Chapter: 2 From Question to Dashboard (Mindset)

A common mistake beginners make is opening Power BI and immediately trying to draw charts. The tool makes it easy to drag fields onto visuals, it feels intuitive, fast, and rewarding.

Unfortunately, this instinct is the primary reason public health dashboards fail.

Dashboards built “visuals-first” may look impressive during a demo, but they are often fragile. They fail to answer meaningful questions, they break when next month’s data arrives, and they require complete rebuilding when a stakeholder asks for a simple change.

Effective data use requires a fundamental shift in mindset. Power BI rewards structure before style.


2.1 Data Use Starts with Questions, Not Charts

Power BI is not a charting tool. It is a decision-support tool.
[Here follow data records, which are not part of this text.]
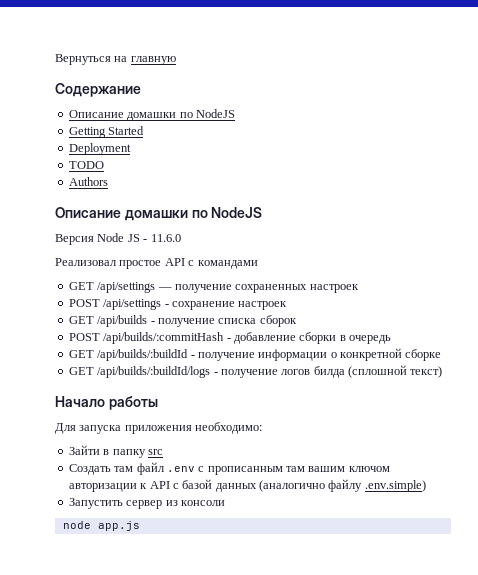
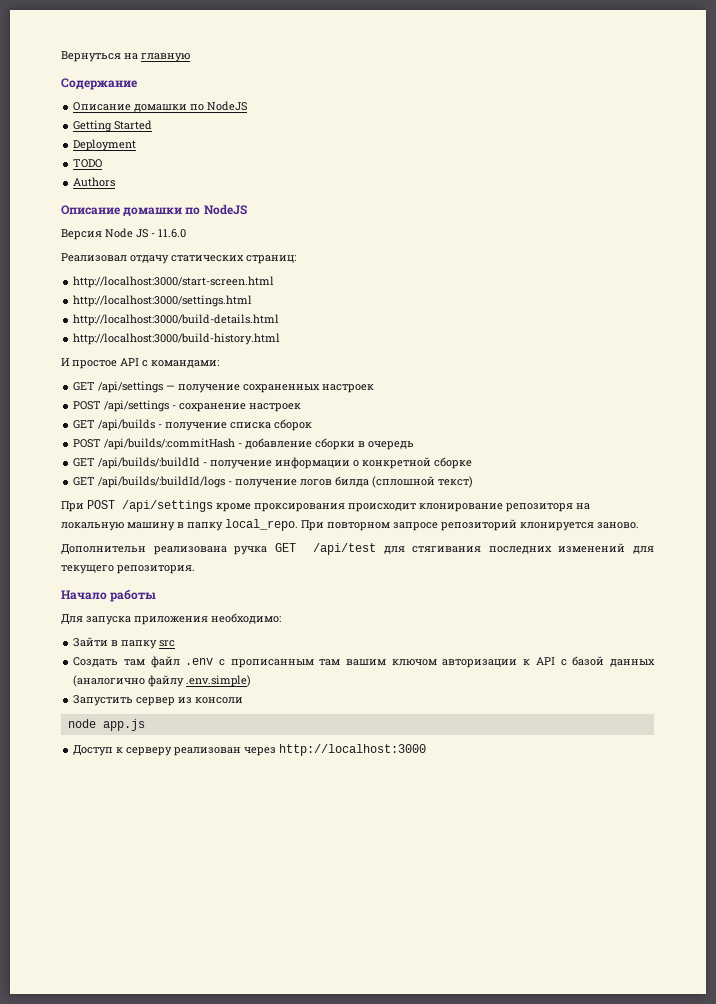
- Реализовал простое API c командами
+ Реализовал отдачу статических страниц:
+ http://localhost:3000/start-screen.html
+ http://localhost:3000/settings.html
+ http://localhost:3000/build-details.html
+ http://localhost:3000/build-history.html
+ И простое API c командами:
+ При POST /api/settings кроме проксирования происходит клонирование репозиторя на локальную машину в папку local_repo. При повторном запросе репозиторий клонируется заново.
+ Дополнительн реализована ручка GET /api/test для стягивания последних изменений для текущего репозитория.
+ Доступ к серверу реализован через http://localhost:3000

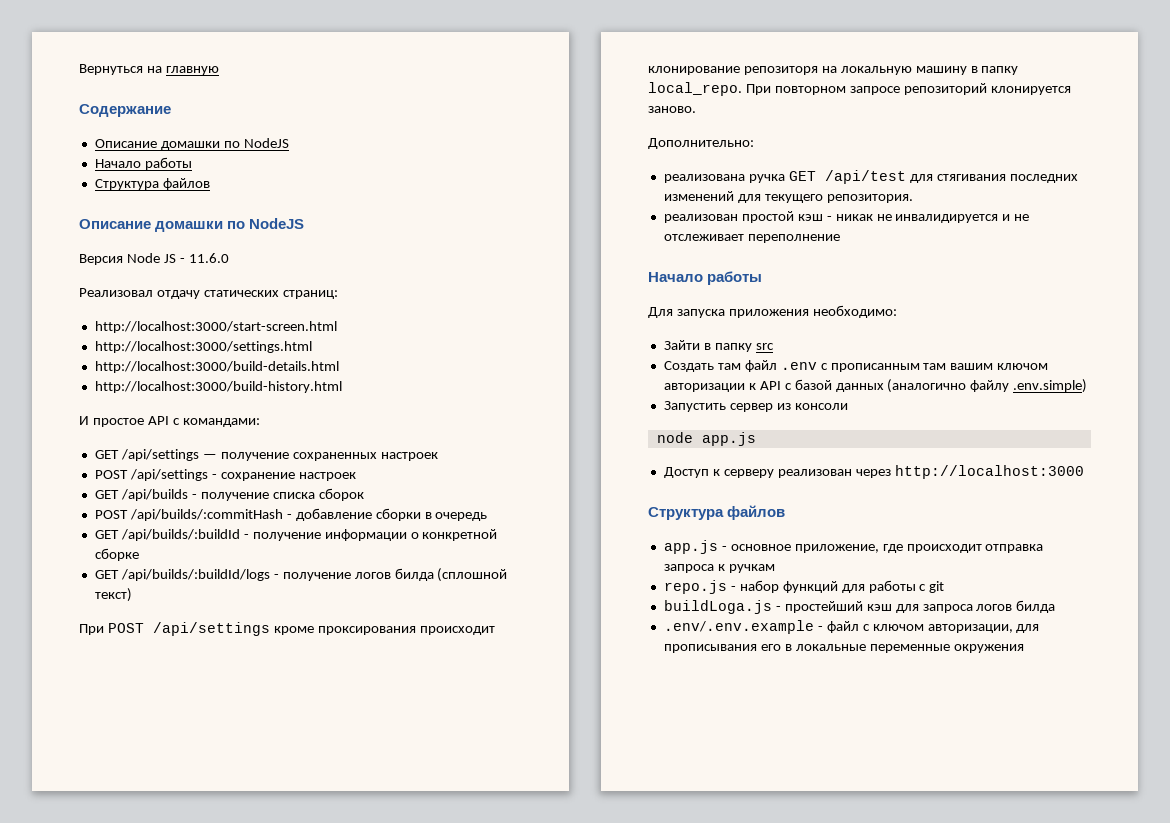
  Содержание
  Описание домашки по NodeJS
- Getting Started
- Deployment
- TODO
- Authors
+ Начало работы
+ Структура файлов
- Дополнительн реализована ручка GET /api/test для стягивания последних изменений для текущего репозитория.
+ Дополнительно:
+ реализована ручка GET /api/test для стягивания последних изменений для текущего репозитория.
+ реализован простой кэш - никак не инвалидируется и не отслеживает переполнение
  Доступ к серверу реализован через http://localhost:3000
+ Структура файлов
+ app.js - основное приложение, где происходит отправка запроса к ручкам
+ repo.js - набор функций для работы с git
+ buildLoga.js - простейший кэш для запроса логов билда
+ .env/.env.example - файл с ключом авторизации, для прописывания его в локальные переменные окружения

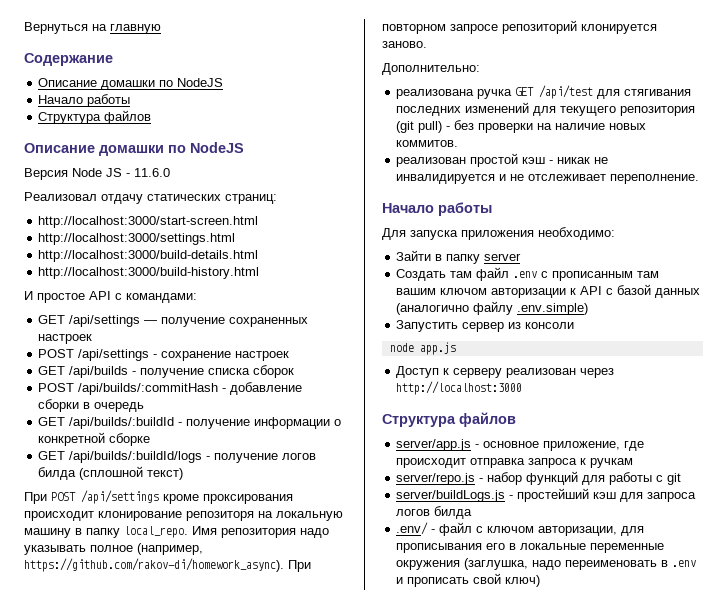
- При повторном запросе репозиторий клонируется заново.
+ Имя репозитория надо указывать полное (например, https://github.com/rakov-di/homework_async). При повторном запросе репозиторий клонируется заново.
- реализована ручка GET /api/test для стягивания последних изменений для текущего репозитория.
+ реализована ручка GET /api/test для стягивания последних изменений для текущего репозитория (git pull) - без проверки на наличие новых коммитов.
- реализован простой кэш - никак не инвалидируется и не отслеживает переполнение
+ реализован простой кэш - никак не инвалидируется и не отслеживает переполнение.
- Зайти в папку src
+ Зайти в папку server
- app.js - основное приложение, где происходит отправка запроса к ручкам
+ server/app.js - основное приложение, где происходит отправка запроса к ручкам
- repo.js - набор функций для работы с git
+ server/repo.js - набор функций для работы с git
- buildLoga.js - простейший кэш для запроса логов билда
+ server/buildLogs.js - простейший кэш для запроса логов билда
- .env/.env.example - файл с ключом авторизации, для прописывания его в локальные переменные окружения
+ .env/ - файл с ключом авторизации, для прописывания его в локальные переменные окружения (заглушка, надо переименовать в .env и прописать свой ключ)

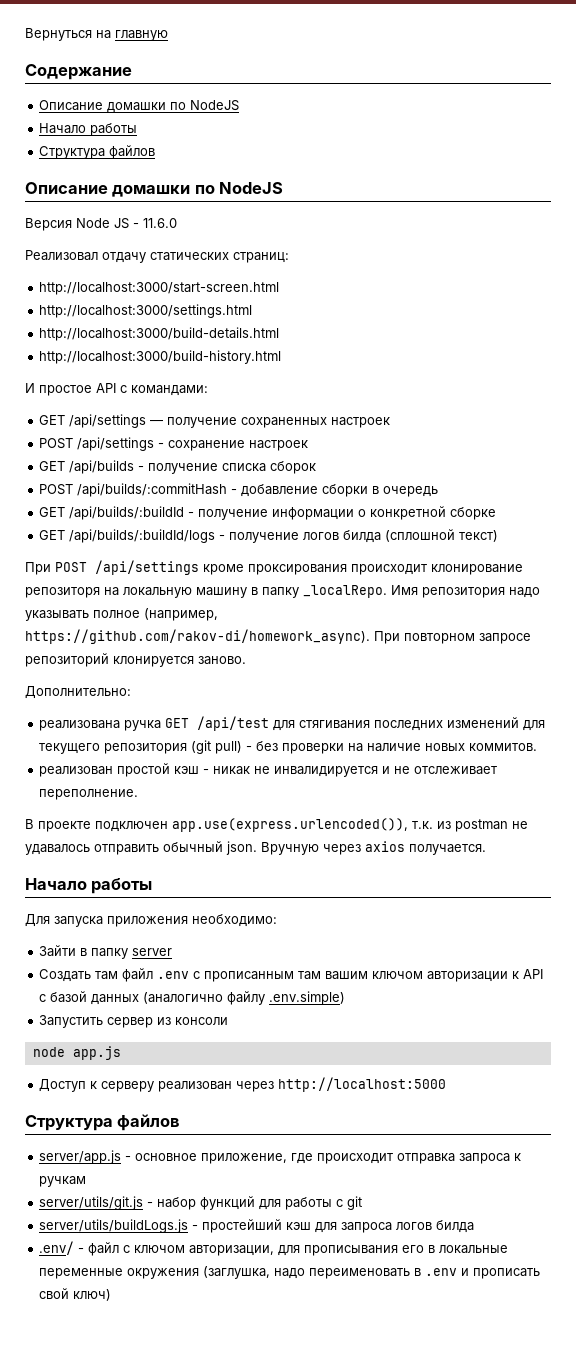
- При POST /api/settings кроме проксирования происходит клонирование репозиторя на локальную машину в папку local_repo.
+ При POST /api/settings кроме проксирования происходит клонирование репозиторя на локальную машину в папку _localRepo.
+ В проекте подключен app.use(express.urlencoded()), т.к. из postman не удавалось отправить обычный json. Вручную через axios получается.
- Доступ к серверу реализован через http://localhost:3000
+ Доступ к серверу реализован через http://localhost:5000
- server/repo.js - набор функций для работы с git
+ server/utils/git.js - набор функций для работы с git
- server/buildLogs.js - простейший кэш для запроса логов билда
+ server/utils/buildLogs.js - простейший кэш для запроса логов билда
In the rush to visualize, analysts often skip the most important step: defining the purpose. Before you connect to a single data source, you must pause to ask:

  • What decision needs to be made? (e.g., allocating mobile clinics, ordering ARV stock, hiring staff)
  • Who needs to make that decision? (e.g., District Health Officer, M&E Manager, Donor)
  • What information would change their action?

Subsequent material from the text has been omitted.